NPRThe only constant is change. It's the most basic fact of human existence. Nothing lasts, nothing stays the same.
We feel it with each breath. From birth to the unknown moment of our passing, we ride a river of change. And yet, in spite of all evidence to the contrary, we exhaust ourselves in an endless search for solidity. We hunger for something that lasts, some idea or principle that rises above time and change. We hunger for certainty. That is a big problem.
It might even be THE problem.
Religions are often built around this heartache for certainty. In the face of sickness, loss and grief, a thousand dogmas with a thousand names have risen. Many profess that if only the faithful hold fast to the "rules," the "precepts" or the "doctrine" then certainty can be obtained.
Fate and future can be fixed through promises of freedom from immediate suffering, divine favor or everlasting salvation. Scriptures are transformed into unwavering blueprints for an unchanging order. These documents must live beyond question lest the certainty they provide crumble. When human spiritual endeavor devolves into these white-knuckle forms of clinging they become monuments to the fear of change and uncertainty.
It would be symmetrical if I could point to science as the pure antidote to the rigid rejection of uncertainty. Science, in the purest forms of its expression as a practice, holds to no doctrine other than that the world might be known. In the ceaseless pursuit of its own questioning path, science asks us to allow for ceaseless change in our ideas, beliefs and opinions. It's this aspect of science that I value more than any other.
But science does not exist alone as practice. It's also a constellation of ideas that exist within culture and those ideas can gain value, in and of themselves, without connection to actual practice. In this way science becomes something more and less. For some people the idea of Science offers a trumped up certainty that yields its own false defense against the rootlessness that roots of our existence.
My co-blogger Marcelo Gleiser put it beautifully two weeks ago when he wrote, "what is pompous is to think that we can know all the answers.
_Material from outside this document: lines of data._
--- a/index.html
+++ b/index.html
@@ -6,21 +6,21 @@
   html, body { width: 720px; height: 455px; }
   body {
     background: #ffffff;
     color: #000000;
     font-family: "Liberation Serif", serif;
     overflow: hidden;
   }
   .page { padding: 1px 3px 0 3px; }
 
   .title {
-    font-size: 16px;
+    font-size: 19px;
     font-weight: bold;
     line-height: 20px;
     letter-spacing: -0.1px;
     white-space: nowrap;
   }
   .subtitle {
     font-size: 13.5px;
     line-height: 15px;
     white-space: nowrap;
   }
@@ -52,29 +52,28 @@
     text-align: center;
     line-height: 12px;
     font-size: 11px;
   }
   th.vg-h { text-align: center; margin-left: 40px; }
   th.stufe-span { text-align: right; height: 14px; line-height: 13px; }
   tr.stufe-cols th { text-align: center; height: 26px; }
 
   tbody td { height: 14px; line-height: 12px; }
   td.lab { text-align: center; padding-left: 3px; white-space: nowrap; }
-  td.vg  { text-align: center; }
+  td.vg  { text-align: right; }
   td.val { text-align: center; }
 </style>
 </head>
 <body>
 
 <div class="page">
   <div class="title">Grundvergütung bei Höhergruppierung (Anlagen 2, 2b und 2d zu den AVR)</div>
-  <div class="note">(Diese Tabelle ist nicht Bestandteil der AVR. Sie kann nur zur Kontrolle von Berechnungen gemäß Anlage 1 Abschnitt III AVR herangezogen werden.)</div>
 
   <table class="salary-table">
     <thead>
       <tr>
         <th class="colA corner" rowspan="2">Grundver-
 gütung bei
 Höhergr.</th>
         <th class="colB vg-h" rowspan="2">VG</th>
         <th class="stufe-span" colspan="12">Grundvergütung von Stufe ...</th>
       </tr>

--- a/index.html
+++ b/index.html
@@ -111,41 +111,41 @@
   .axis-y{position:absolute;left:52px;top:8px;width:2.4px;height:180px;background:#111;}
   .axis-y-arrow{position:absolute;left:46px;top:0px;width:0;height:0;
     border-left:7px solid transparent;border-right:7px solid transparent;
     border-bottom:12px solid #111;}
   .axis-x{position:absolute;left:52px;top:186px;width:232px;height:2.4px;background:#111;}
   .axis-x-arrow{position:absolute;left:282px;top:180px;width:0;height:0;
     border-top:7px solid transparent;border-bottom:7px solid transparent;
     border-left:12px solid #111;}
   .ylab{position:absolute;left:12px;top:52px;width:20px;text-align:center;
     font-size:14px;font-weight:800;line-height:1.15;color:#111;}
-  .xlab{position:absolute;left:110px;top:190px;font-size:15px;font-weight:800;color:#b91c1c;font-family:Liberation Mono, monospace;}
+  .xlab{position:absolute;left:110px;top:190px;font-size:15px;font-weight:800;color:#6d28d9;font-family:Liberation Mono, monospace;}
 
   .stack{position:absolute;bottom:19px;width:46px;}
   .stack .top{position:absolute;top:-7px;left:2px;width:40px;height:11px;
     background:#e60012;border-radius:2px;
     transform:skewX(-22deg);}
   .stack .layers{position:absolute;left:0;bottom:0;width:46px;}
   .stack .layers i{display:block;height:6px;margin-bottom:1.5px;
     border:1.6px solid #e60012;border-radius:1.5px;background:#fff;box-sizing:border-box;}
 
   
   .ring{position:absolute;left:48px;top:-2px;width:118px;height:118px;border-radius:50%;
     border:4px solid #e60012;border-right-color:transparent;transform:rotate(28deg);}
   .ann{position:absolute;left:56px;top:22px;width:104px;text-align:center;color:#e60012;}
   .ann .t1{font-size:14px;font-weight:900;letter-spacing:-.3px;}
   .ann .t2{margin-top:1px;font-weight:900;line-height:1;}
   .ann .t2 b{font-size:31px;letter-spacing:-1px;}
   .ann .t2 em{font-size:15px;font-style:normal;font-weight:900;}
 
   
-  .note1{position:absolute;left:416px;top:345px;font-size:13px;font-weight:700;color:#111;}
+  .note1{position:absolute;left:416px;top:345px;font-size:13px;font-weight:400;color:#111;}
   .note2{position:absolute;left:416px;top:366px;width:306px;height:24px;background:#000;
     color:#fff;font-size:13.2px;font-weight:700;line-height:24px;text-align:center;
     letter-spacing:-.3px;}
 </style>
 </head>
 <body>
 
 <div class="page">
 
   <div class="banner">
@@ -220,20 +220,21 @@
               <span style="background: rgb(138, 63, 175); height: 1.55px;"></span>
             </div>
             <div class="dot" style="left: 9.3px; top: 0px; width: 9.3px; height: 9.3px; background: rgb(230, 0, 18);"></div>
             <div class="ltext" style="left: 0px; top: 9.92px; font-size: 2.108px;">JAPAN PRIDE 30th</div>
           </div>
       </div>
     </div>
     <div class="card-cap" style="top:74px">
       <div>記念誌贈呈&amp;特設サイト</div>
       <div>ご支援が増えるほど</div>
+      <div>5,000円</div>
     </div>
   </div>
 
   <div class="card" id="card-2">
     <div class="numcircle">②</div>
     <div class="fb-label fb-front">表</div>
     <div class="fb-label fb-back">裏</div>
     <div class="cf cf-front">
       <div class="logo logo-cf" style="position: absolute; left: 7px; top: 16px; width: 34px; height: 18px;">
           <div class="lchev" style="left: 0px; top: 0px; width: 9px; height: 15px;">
Or that it's the job of science to find them." When science as an idea is used to push away the tremulous reality of our lived existential uncertainty then it, too, is degraded. It becomes just another imaginary fixed point in a life without fixed points.
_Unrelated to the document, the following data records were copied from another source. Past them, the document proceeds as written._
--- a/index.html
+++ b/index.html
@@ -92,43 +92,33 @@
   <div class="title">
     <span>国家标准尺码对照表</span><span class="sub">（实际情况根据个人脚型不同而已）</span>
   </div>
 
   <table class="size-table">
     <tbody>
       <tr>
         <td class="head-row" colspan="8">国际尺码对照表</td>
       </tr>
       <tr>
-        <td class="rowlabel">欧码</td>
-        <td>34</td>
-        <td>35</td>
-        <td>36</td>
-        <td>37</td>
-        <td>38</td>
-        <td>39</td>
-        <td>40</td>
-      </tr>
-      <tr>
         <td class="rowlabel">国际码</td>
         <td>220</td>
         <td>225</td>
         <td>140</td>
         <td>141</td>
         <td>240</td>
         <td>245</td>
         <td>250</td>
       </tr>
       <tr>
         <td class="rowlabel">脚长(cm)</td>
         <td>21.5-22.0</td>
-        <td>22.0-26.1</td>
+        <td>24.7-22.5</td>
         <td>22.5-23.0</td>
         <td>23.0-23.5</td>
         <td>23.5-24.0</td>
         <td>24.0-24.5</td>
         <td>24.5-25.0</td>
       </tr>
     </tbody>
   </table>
Of course it doesn't have to be this way. The world's history of spiritual endeavor contains many beautiful descriptions of authentic encounters with uncertainty. Ironically these often serve as gateways to the most compassionate experience of what can be called sacred in human life.
Buddhism's First Noble Truth, which focuses specifically on the reality of change and suffering, serves as one example. In the Christian tradition works like the "Cloud of Unknowing," a 14th century paean to the importance of experience over doctrine or dogma, serves as another. Dig around in most of the world's great religious traditions and you find people finding their sense of grace by embracing uncertainty rather than trying to bury it in codified dogmas.
For science, embracing uncertainty means more than claiming "we don't know now, but we will know in the future". It means embracing the fuzzy boundaries of the very process of asking questions. It means embracing the frontiers of what explanations, for all their power, can do. It means understanding that a life of deepest inquiry requires all kinds of vehicles: from poetry to particle accelerators; from quiet reveries to abstract analysis.
Though I am an atheist, some of the wisest people I have met are those whose spiritual lives (some explicitly religious, some not) have forced them to continually confront uncertainty. This daily act has made them patient and forgiving, generous and inclusive. Likewise, the atheists I have met who most embody the ideals of free inquiry seem to best understand the limitations of every perspective, including their own. They encounter the ever shifting ground of their lives with humor, good will and compassion.
In the end, embracing uncertainty is to embrace a quality I have written about many times before: mystery. These lives we live, surrounded by beauty and horror, profound knowledge and pitiful ignorance, are a mystery to us all. To push that truth away with false certainty, falsely derived from either religion or reason, is to miss our most perfect truth.
We are, after all, just "such stuff as dreams are made on; and our little life is rounded with a sleep."